Tata Power plans to raise its electricity generation capacity to 12,861mw by 2012-13 (April-March) from 2,474mw at the end of the current financial year.
Most of the new capacity being added by the country’s largest private sector electricity generator will be fuelled by imported coal, largely from Indonesia.
The company’s annual requirement of imported coal is seen rising to 25 million tonne by 2012 from 1.8 million tonne, which will significantly drive up the cost of coal and also freight charges.
“The view that we have is that coal prices are going to stay high. They may not be $120-$130 per tonne, still they will be as high as $90-$95 per tonne,” Ramakrishnan said.
Fuel cost, which includes coal, oil and gas and transport cost, is the single largest cost component for Tata Power, accounting for 60-70% of the company’s total expenditure. “To ensure that we do get long-term supply at affordable prices, some equity stake has to be taken,” he said.
Tata Power has picked up 30% stake each in two coal mines in Indonesia.

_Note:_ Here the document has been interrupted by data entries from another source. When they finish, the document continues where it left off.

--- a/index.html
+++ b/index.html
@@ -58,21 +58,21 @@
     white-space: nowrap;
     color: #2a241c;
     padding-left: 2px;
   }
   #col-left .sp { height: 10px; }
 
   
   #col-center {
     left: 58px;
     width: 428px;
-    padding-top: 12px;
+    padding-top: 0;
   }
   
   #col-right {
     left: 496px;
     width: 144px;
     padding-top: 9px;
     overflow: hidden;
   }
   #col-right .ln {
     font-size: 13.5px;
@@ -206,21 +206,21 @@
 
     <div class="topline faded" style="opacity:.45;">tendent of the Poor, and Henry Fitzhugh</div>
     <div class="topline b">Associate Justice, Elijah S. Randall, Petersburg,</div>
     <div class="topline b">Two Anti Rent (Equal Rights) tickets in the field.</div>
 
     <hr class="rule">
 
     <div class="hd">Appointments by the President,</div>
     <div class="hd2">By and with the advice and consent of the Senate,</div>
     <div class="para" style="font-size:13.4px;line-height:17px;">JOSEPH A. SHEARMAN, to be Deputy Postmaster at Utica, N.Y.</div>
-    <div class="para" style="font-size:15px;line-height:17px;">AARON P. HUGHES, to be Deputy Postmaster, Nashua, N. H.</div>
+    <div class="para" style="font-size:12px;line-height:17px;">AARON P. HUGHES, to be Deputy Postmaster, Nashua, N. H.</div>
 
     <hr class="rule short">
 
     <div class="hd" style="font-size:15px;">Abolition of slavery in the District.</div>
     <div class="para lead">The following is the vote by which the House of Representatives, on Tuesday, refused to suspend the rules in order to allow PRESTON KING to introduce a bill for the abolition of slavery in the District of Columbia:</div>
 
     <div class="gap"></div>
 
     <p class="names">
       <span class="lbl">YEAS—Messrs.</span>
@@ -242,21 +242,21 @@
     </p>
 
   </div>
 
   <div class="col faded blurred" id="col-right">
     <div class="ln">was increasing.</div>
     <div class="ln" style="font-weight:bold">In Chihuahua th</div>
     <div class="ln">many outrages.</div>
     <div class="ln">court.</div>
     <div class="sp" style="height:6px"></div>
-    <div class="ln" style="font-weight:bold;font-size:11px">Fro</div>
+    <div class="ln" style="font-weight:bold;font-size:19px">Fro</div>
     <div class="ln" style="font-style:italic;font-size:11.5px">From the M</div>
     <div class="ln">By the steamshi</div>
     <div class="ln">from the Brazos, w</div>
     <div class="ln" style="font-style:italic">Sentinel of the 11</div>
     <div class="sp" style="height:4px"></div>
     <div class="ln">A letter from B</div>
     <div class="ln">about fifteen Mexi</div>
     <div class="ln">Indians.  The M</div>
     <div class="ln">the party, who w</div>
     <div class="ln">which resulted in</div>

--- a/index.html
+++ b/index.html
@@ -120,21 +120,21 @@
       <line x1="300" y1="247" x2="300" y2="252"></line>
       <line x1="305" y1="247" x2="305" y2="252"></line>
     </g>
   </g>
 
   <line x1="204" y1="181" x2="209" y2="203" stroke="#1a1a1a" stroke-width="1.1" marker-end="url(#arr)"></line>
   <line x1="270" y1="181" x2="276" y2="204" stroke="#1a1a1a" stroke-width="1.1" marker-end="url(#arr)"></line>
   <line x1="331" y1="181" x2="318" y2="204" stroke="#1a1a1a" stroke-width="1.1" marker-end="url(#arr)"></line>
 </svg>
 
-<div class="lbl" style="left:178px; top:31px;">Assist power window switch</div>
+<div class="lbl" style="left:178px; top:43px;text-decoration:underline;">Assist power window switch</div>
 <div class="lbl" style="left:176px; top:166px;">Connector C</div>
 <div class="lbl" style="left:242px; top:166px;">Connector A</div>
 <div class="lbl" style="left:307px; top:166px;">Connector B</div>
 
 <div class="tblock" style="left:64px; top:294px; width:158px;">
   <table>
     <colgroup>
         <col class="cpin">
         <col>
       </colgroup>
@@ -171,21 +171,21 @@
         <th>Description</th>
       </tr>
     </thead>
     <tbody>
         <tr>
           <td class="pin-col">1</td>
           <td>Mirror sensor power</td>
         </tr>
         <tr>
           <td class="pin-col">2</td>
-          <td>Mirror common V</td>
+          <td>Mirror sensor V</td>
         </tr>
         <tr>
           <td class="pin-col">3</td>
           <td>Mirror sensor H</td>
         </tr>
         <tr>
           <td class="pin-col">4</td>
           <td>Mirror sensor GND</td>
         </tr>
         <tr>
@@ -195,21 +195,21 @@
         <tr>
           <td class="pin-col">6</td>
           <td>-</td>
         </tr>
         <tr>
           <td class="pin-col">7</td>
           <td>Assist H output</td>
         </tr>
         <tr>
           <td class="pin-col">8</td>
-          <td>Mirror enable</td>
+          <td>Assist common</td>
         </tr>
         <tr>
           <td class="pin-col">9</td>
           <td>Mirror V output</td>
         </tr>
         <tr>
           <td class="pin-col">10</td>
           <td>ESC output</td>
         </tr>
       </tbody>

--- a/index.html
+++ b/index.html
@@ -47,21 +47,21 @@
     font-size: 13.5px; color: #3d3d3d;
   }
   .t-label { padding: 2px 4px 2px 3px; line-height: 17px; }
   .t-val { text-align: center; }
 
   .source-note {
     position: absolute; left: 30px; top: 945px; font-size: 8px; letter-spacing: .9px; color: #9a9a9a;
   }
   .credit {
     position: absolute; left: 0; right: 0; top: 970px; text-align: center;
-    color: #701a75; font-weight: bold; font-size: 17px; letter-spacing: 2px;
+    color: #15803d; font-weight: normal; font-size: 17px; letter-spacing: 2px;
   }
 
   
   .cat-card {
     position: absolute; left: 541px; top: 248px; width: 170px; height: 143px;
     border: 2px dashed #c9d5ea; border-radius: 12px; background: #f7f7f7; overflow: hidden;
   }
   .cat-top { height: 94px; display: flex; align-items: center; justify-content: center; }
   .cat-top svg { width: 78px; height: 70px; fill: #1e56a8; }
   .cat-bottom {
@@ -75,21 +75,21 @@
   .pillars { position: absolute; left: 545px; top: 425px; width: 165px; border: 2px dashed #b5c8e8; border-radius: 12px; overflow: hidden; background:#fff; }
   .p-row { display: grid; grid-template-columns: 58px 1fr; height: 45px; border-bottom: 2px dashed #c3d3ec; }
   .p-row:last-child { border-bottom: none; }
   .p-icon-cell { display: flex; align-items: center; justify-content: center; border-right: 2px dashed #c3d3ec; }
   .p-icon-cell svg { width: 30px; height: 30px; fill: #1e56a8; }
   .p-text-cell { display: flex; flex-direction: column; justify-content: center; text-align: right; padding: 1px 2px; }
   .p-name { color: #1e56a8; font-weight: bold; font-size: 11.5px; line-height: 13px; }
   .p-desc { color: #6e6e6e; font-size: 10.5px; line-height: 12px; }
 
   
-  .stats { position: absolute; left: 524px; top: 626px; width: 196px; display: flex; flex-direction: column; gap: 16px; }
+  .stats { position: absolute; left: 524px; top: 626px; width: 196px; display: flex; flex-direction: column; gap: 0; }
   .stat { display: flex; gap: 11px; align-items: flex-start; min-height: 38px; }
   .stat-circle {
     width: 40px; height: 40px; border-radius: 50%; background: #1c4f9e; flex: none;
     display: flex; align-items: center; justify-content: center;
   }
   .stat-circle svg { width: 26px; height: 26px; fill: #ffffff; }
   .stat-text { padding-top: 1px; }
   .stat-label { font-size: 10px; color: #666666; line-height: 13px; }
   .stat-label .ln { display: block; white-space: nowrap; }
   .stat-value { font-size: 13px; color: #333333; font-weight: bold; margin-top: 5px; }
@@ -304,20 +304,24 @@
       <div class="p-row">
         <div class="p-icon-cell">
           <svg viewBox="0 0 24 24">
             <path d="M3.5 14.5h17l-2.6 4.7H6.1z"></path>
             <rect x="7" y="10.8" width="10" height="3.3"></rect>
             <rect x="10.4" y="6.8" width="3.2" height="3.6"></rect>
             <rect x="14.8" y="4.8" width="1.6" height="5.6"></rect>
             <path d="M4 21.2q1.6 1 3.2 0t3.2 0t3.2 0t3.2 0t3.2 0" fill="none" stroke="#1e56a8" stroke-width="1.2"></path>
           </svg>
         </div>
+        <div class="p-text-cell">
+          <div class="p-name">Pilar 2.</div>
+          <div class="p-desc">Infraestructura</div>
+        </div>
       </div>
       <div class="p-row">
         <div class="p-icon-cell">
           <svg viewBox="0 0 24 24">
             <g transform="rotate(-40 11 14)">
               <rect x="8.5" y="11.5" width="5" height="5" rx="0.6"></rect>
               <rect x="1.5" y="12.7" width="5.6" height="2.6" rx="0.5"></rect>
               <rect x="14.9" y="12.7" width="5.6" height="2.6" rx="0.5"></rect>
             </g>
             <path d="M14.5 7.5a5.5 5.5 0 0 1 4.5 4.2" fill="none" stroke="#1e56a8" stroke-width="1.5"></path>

One of these mines will supply about 10 million tonne annually to Tata Power, which will take care of 50% of its coal requirement by 2012.
“We are looking wherever there is coal. Indonesia has a lot of coal opportunities but at the same time we need to think if we want to go 100% in Indonesia or diversify,” Ramakrishnan said, when asked if the company has identified any geography for coal mines.
Tata Power’s main business is electricity generation and its bulk supply for the Mumbai metropolitan area, which is regulated by MERC.